I don’t know if anyone is out there but I couldn’t think of anywhere else to go.
I continued to see a man (there’s a previous post) and it has now all come to a head. He has been physically abusive, I sought a Clare’s Law and have now found out in the last 12-18 months of us being on and off, he’s admitted to sleeping with over 40 women and I’ve found active dating profiles and I feel so sick.
I’m ashamed and heartbroken. Why do I continually miss him though when he’s such a terrible person. I feel like there is something wrong with me and I’m at the end of my tether with it all.
He only lives 10 minutes away and I bump into him all the time and it’s only a matter of time before he’ll be out with another woman and I can’t bare the thought of seeing that.

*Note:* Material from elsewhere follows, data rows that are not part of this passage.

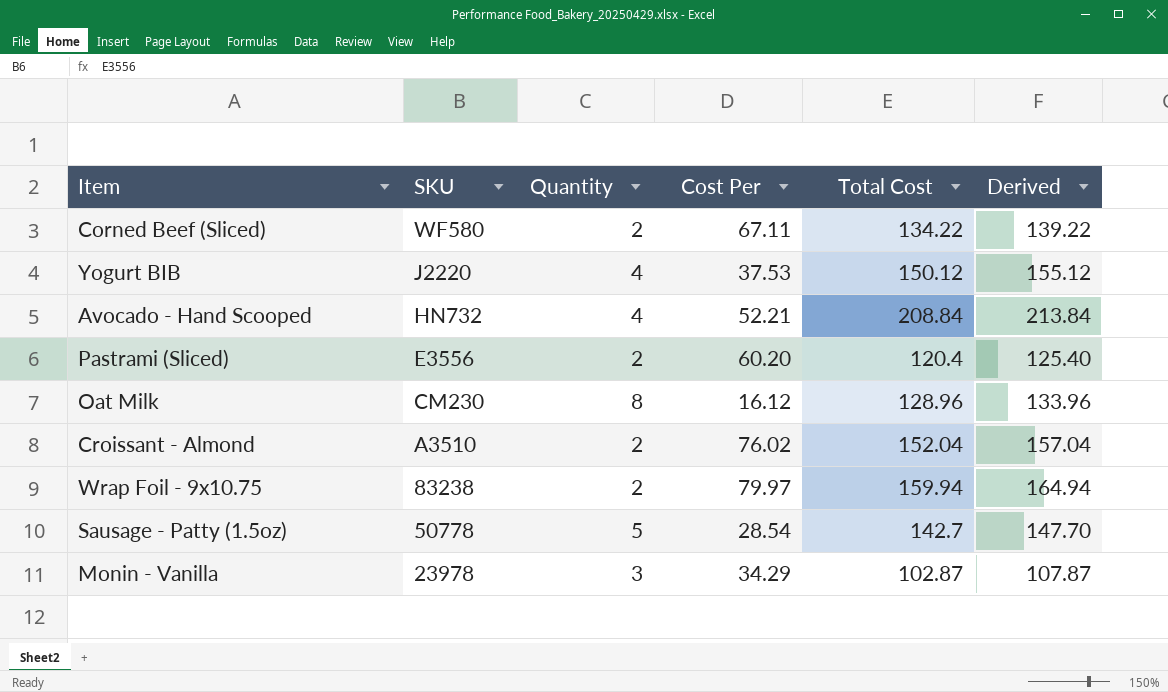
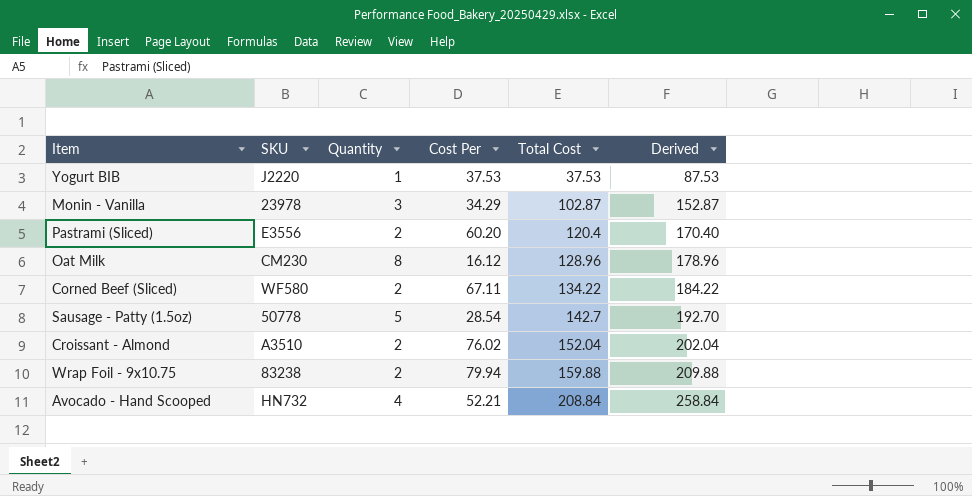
row order: SKU descending -> Total Cost ascending
column Derived | formula: [Total Cost] + 5 -> [Total Cost] + 50
Yogurt BIB | Quantity: 4 -> 1
Yogurt BIB | Total Cost: 150.12 -> 37.53
Wrap Foil - 9x10.75 | Cost Per: 79.97 -> 79.94
Wrap Foil - 9x10.75 | Total Cost: 159.94 -> 159.88

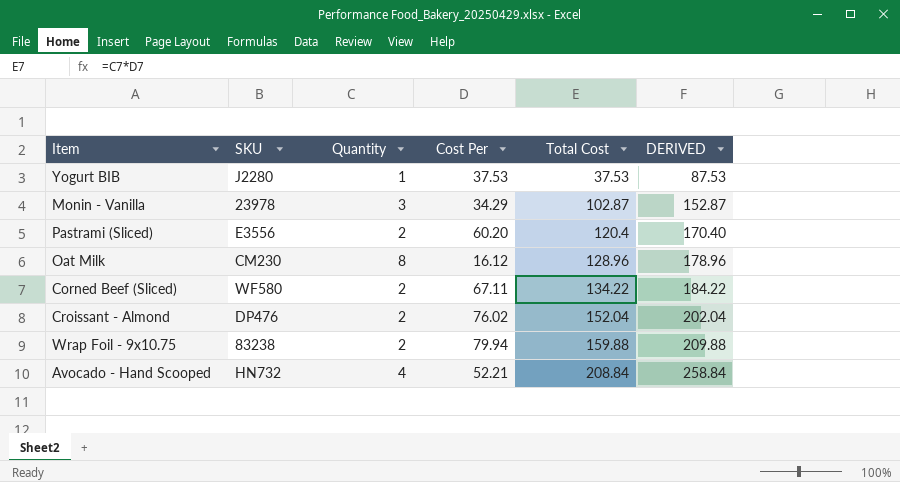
column name: Derived -> DERIVED
row Sausage - Patty (1.5oz): 50778 | 5 | 28.54 | 142.7 | 192.70 -> none
Yogurt BIB | SKU: J2220 -> J2280
Croissant - Almond | SKU: A3510 -> DP476

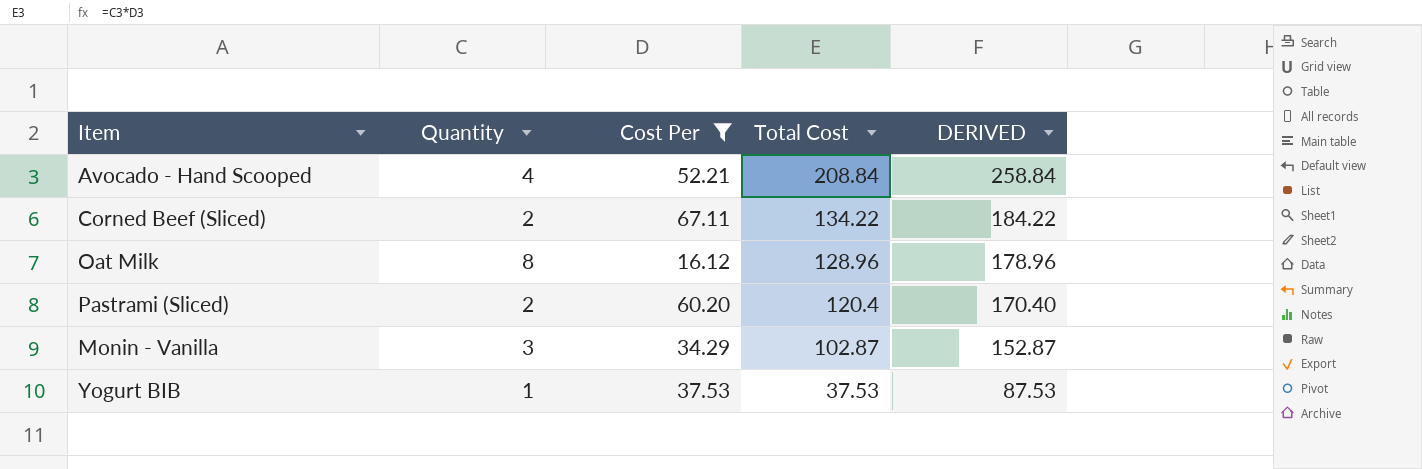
filter: none -> Cost Per <= 67.11
row order: Total Cost ascending -> Total Cost descending
column SKU | position: 2 -> none

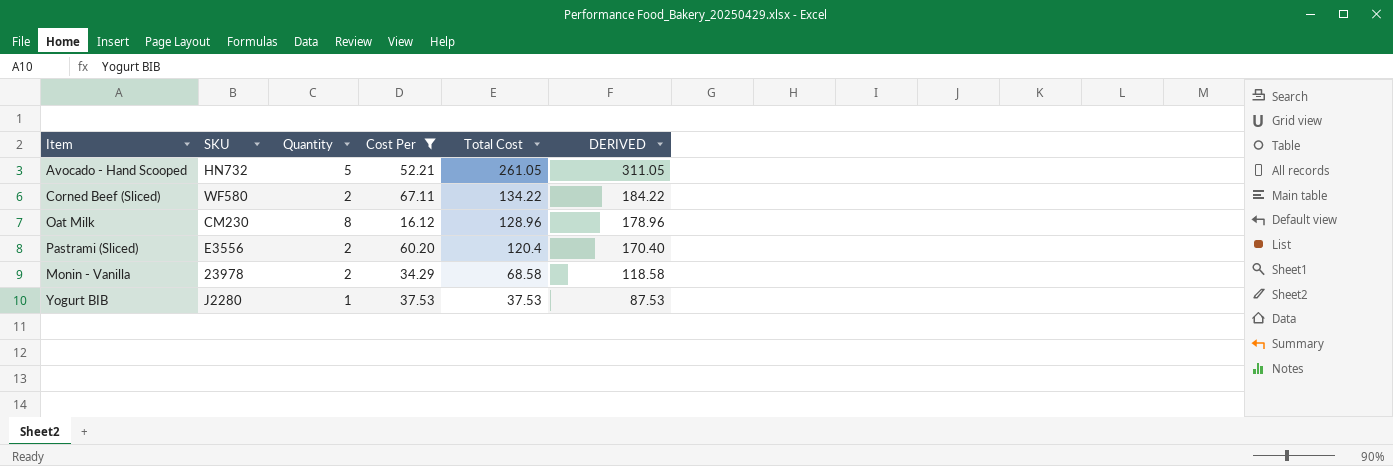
column SKU | position: none -> 2
Avocado - Hand Scooped | Quantity: 4 -> 5
Avocado - Hand Scooped | Total Cost: 208.84 -> 261.05
Avocado - Hand Scooped | DERIVED: 258.84 -> 311.05
Monin - Vanilla | Quantity: 3 -> 2
Monin - Vanilla | Total Cost: 102.87 -> 68.58
Monin - Vanilla | DERIVED: 152.87 -> 118.58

He told me he loved me and wanted me to move in with him and then behind closed doors he’s been going on dates and having many many one night stands. He’s even sent me photos of some of the women and it really hurts me. So much so that I don’t think I’ll ever recover from this.
I had my 40th last week and he told me he hoped I had the worst birthday ever.
I don’t know how to breathe without him. I know that’s dramatic but in this moment that’s how it feels.
when written down I know he’s a shit but I feel so heartbroken and I’m just sick of life. I work 4 jobs to stay afloat and I don’t have a day off. I’m trying to better myself by going to college in the evening and I’m just drained.